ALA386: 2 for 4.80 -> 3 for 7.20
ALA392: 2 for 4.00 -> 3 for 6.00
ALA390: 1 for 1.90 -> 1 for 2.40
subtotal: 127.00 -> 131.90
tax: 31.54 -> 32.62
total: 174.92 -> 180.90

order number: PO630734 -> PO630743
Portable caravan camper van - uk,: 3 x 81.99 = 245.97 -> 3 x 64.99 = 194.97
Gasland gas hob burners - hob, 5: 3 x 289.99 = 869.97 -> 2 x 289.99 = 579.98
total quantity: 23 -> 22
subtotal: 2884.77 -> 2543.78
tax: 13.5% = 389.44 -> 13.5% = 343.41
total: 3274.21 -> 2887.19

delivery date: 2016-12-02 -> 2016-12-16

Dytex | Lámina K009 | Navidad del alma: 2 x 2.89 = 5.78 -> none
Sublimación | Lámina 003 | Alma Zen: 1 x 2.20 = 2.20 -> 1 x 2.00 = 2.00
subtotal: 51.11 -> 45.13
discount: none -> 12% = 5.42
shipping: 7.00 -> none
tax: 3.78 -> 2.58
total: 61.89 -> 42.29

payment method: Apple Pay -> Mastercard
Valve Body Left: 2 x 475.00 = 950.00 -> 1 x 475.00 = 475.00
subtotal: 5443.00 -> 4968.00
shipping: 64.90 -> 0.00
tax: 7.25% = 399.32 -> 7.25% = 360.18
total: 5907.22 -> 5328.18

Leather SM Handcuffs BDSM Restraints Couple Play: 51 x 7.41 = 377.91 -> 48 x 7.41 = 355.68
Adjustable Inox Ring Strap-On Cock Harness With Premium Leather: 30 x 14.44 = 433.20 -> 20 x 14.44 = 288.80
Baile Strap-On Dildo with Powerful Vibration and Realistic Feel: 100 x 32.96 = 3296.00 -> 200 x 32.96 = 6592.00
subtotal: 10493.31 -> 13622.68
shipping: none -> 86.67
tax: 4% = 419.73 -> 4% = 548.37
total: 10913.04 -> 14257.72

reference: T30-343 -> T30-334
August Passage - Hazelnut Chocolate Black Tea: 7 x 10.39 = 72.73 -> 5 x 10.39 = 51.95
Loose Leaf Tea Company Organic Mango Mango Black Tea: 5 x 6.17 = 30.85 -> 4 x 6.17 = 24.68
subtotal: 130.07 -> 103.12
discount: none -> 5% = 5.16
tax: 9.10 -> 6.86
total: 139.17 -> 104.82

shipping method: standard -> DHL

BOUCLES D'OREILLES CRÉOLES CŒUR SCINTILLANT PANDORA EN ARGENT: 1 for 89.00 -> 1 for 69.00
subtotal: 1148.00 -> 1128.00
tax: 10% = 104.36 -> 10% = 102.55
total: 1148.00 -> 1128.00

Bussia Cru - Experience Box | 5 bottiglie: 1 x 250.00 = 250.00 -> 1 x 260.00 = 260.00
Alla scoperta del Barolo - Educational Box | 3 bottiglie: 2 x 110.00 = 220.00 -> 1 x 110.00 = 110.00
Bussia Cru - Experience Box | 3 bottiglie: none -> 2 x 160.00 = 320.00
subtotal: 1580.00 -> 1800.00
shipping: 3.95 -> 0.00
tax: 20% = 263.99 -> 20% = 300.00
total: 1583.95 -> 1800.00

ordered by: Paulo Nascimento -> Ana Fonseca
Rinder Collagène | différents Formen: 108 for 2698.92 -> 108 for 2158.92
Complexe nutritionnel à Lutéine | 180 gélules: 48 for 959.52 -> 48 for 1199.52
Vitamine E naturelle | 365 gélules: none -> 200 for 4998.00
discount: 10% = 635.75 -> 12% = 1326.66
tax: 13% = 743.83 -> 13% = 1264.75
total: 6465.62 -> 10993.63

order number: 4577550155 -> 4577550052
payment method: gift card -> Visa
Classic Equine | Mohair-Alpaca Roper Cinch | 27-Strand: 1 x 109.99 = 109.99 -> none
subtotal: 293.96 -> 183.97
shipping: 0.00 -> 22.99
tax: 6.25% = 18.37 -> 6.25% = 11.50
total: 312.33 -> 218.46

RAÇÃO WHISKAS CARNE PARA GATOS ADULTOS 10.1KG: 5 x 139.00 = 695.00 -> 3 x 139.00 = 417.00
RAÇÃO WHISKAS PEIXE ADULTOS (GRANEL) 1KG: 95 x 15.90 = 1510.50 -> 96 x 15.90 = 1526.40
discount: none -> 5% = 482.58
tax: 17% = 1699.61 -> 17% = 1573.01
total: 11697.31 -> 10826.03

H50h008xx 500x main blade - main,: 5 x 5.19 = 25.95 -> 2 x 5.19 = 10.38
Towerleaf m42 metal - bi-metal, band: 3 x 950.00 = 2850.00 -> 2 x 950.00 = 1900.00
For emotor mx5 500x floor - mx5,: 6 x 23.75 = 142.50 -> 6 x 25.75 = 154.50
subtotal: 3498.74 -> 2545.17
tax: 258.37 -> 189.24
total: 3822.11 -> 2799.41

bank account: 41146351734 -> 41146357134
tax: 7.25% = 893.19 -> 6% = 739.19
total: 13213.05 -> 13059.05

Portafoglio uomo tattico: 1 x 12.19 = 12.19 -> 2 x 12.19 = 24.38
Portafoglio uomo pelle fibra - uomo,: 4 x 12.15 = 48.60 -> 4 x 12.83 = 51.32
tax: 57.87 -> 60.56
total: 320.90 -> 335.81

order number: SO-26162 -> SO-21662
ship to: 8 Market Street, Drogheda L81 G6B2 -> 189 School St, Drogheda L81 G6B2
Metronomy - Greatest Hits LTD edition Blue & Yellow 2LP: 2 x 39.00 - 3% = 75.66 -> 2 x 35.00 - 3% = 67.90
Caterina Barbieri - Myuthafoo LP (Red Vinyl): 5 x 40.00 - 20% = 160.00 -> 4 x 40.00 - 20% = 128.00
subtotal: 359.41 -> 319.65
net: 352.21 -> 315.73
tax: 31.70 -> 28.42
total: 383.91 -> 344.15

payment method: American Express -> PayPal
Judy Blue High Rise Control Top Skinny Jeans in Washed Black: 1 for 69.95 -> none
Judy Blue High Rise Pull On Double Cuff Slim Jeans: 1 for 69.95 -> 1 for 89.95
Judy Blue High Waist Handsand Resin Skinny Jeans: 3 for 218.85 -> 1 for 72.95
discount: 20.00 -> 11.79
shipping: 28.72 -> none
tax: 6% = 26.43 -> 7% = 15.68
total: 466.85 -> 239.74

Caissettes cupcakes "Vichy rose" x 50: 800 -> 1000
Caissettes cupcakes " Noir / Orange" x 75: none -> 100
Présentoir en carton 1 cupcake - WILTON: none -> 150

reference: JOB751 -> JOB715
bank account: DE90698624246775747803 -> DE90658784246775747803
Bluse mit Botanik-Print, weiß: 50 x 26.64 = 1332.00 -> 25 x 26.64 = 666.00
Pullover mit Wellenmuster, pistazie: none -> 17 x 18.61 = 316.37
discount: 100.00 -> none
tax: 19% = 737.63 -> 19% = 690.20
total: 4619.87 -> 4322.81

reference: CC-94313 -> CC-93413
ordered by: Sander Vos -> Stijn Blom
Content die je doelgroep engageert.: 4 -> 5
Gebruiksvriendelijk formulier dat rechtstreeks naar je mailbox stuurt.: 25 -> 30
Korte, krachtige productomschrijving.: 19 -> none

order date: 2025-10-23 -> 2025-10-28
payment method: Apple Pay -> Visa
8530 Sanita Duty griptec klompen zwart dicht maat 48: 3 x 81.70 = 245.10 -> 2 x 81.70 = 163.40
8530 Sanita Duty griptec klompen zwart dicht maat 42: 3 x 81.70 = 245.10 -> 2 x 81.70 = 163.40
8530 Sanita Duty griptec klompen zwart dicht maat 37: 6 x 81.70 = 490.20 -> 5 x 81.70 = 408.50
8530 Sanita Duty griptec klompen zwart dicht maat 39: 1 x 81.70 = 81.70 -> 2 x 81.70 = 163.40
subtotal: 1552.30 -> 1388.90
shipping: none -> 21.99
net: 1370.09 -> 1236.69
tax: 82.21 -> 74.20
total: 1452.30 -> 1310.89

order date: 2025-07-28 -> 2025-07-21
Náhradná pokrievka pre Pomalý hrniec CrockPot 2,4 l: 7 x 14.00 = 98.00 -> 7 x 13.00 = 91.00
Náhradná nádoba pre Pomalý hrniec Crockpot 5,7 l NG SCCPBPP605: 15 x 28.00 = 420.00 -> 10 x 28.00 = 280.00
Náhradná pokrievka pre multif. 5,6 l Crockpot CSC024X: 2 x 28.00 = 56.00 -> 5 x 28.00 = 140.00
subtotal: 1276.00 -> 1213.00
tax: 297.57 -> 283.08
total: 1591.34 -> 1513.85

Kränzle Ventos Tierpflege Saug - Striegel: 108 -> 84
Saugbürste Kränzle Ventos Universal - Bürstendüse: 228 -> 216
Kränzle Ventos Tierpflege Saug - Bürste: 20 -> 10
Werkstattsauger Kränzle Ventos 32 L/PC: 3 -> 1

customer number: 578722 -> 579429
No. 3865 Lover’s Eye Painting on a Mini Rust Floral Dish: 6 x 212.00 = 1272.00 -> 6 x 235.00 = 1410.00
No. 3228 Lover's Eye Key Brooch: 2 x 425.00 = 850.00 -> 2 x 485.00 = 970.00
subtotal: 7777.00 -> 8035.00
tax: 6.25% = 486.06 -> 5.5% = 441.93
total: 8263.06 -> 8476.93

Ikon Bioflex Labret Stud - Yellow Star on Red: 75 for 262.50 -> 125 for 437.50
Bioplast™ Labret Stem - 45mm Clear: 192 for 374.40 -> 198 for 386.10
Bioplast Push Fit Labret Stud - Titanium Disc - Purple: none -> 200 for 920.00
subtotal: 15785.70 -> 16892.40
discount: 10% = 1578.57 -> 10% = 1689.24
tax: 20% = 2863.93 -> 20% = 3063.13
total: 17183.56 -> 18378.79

[EXERCISE DETAILS]: Your output must be the lines of the material above, from the first through the line that contains "subtotal: 5443.00 -> 4968.00", copied exactly. Include both endpoints and nothing else.

[RESPONSE BELOW]:
ALA386: 2 for 4.80 -> 3 for 7.20
ALA392: 2 for 4.00 -> 3 for 6.00
ALA390: 1 for 1.90 -> 1 for 2.40
subtotal: 127.00 -> 131.90
tax: 31.54 -> 32.62
total: 174.92 -> 180.90

order number: PO630734 -> PO630743
Portable caravan camper van - uk,: 3 x 81.99 = 245.97 -> 3 x 64.99 = 194.97
Gasland gas hob burners - hob, 5: 3 x 289.99 = 869.97 -> 2 x 289.99 = 579.98
total quantity: 23 -> 22
subtotal: 2884.77 -> 2543.78
tax: 13.5% = 389.44 -> 13.5% = 343.41
total: 3274.21 -> 2887.19

delivery date: 2016-12-02 -> 2016-12-16

Dytex | Lámina K009 | Navidad del alma: 2 x 2.89 = 5.78 -> none
Sublimación | Lámina 003 | Alma Zen: 1 x 2.20 = 2.20 -> 1 x 2.00 = 2.00
subtotal: 51.11 -> 45.13
discount: none -> 12% = 5.42
shipping: 7.00 -> none
tax: 3.78 -> 2.58
total: 61.89 -> 42.29

payment method: Apple Pay -> Mastercard
Valve Body Left: 2 x 475.00 = 950.00 -> 1 x 475.00 = 475.00
subtotal: 5443.00 -> 4968.00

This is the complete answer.